The problem.
Could you copy every entry exactly, dropping the pictures?

(Web interface edit records)
+ + + +

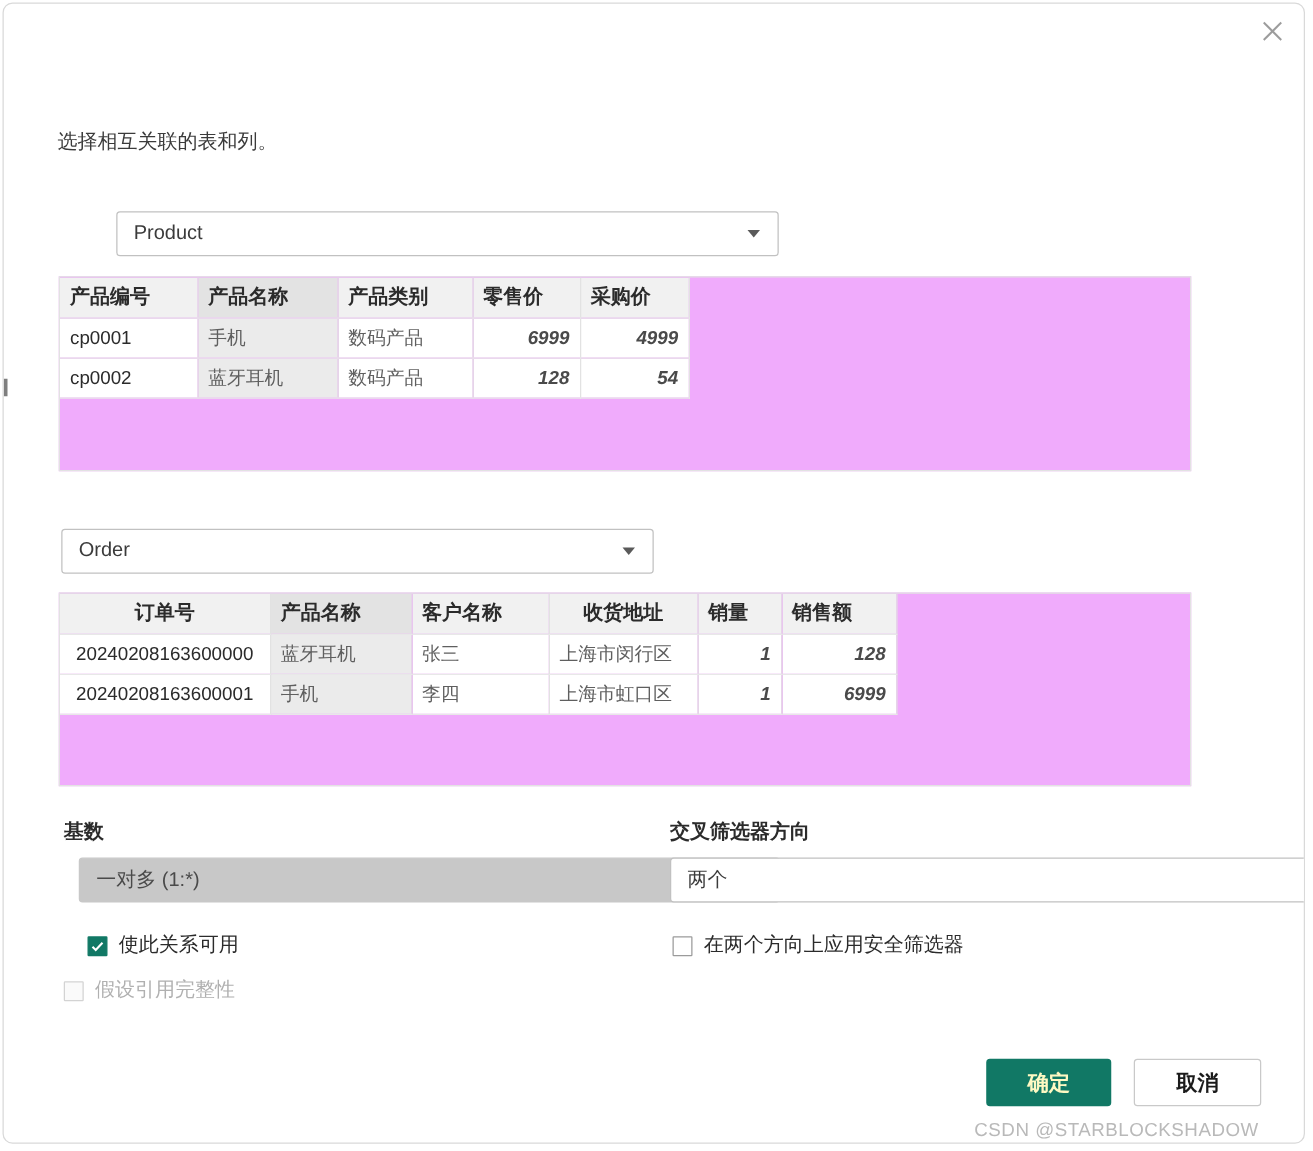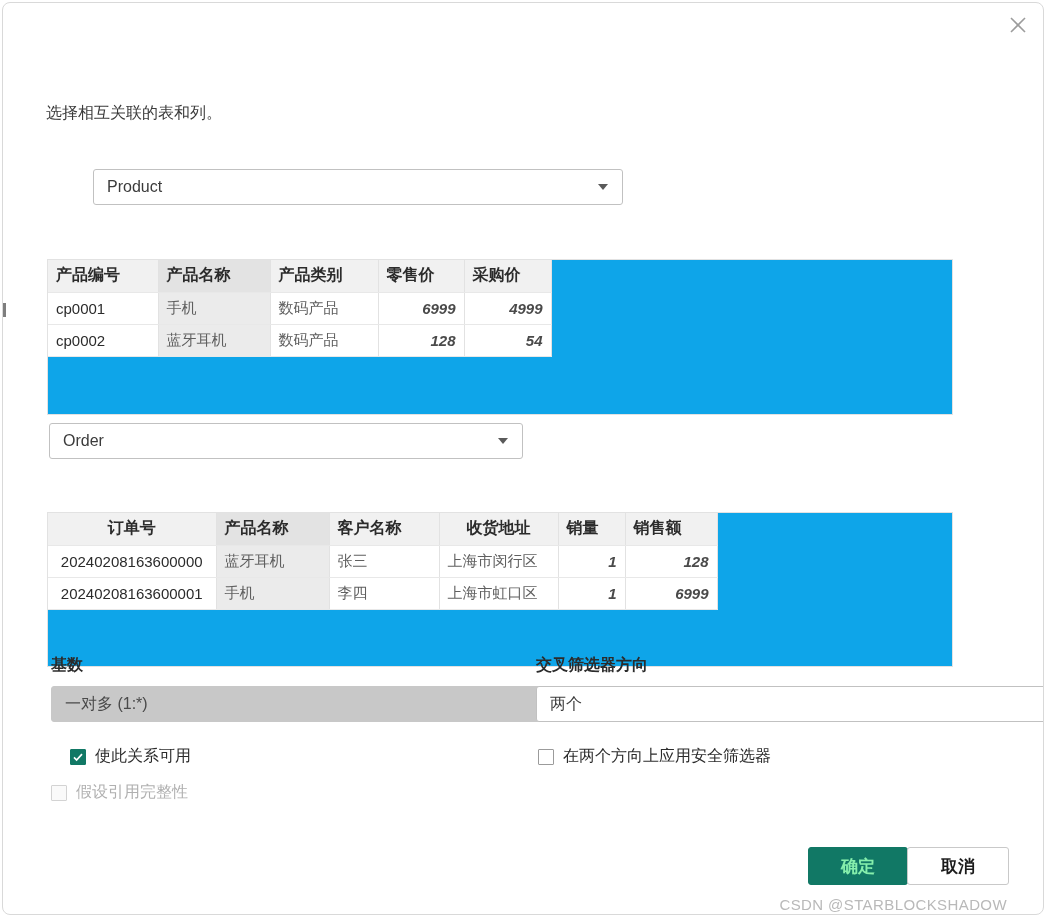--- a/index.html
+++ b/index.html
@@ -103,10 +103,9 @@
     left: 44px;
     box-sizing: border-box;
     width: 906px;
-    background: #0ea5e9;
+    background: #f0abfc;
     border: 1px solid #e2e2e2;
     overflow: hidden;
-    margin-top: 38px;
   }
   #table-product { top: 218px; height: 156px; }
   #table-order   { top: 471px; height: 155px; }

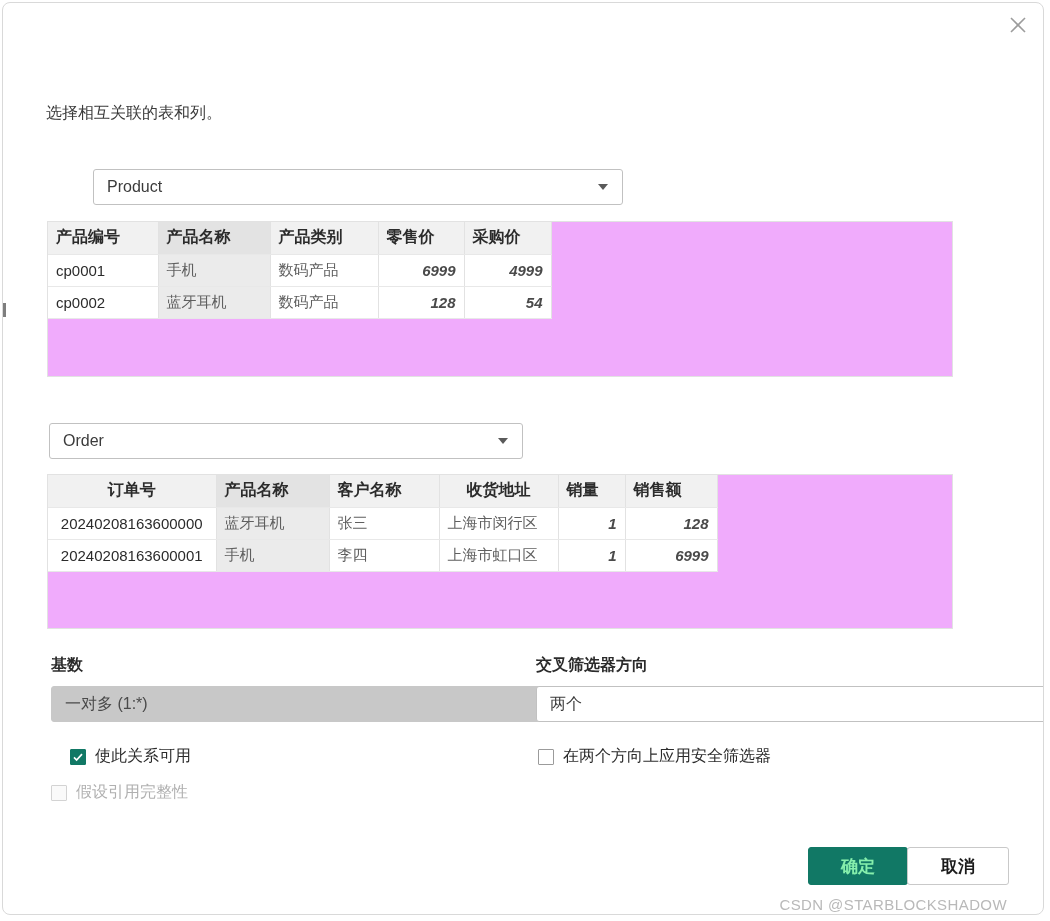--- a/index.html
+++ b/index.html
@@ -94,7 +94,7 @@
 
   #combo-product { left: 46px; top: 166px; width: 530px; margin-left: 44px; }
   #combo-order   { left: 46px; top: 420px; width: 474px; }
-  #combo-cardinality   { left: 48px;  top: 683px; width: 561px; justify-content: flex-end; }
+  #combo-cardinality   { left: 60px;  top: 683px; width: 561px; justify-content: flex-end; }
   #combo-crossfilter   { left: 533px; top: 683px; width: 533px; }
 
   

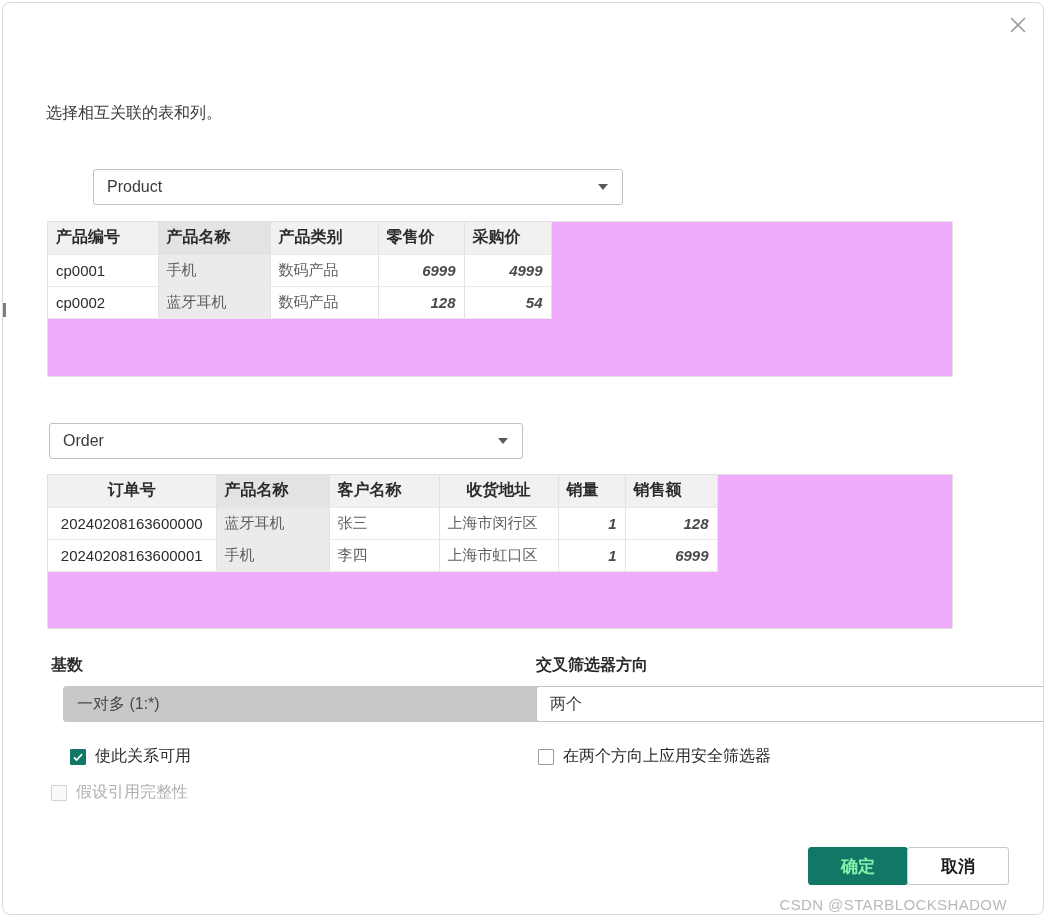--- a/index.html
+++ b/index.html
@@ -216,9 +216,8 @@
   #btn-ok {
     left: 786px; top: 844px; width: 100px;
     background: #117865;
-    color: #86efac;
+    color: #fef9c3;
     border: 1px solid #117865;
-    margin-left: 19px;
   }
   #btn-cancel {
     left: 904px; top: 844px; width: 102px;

+ + + +

Final answer.
--- a/index.html
+++ b/index.html
@@ -103,10 +103,9 @@
     left: 44px;
     box-sizing: border-box;
     width: 906px;
-    background: #0ea5e9;
+    background: #f0abfc;
     border: 1px solid #e2e2e2;
     overflow: hidden;
-    margin-top: 38px;
   }
   #table-product { top: 218px; height: 156px; }
   #table-order   { top: 471px; height: 155px; }

--- a/index.html
+++ b/index.html
@@ -94,7 +94,7 @@
 
   #combo-product { left: 46px; top: 166px; width: 530px; margin-left: 44px; }
   #combo-order   { left: 46px; top: 420px; width: 474px; }
-  #combo-cardinality   { left: 48px;  top: 683px; width: 561px; justify-content: flex-end; }
+  #combo-cardinality   { left: 60px;  top: 683px; width: 561px; justify-content: flex-end; }
   #combo-crossfilter   { left: 533px; top: 683px; width: 533px; }
 
   

--- a/index.html
+++ b/index.html
@@ -216,9 +216,8 @@
   #btn-ok {
     left: 786px; top: 844px; width: 100px;
     background: #117865;
-    color: #86efac;
+    color: #fef9c3;
     border: 1px solid #117865;
-    margin-left: 19px;
   }
   #btn-cancel {
     left: 904px; top: 844px; width: 102px;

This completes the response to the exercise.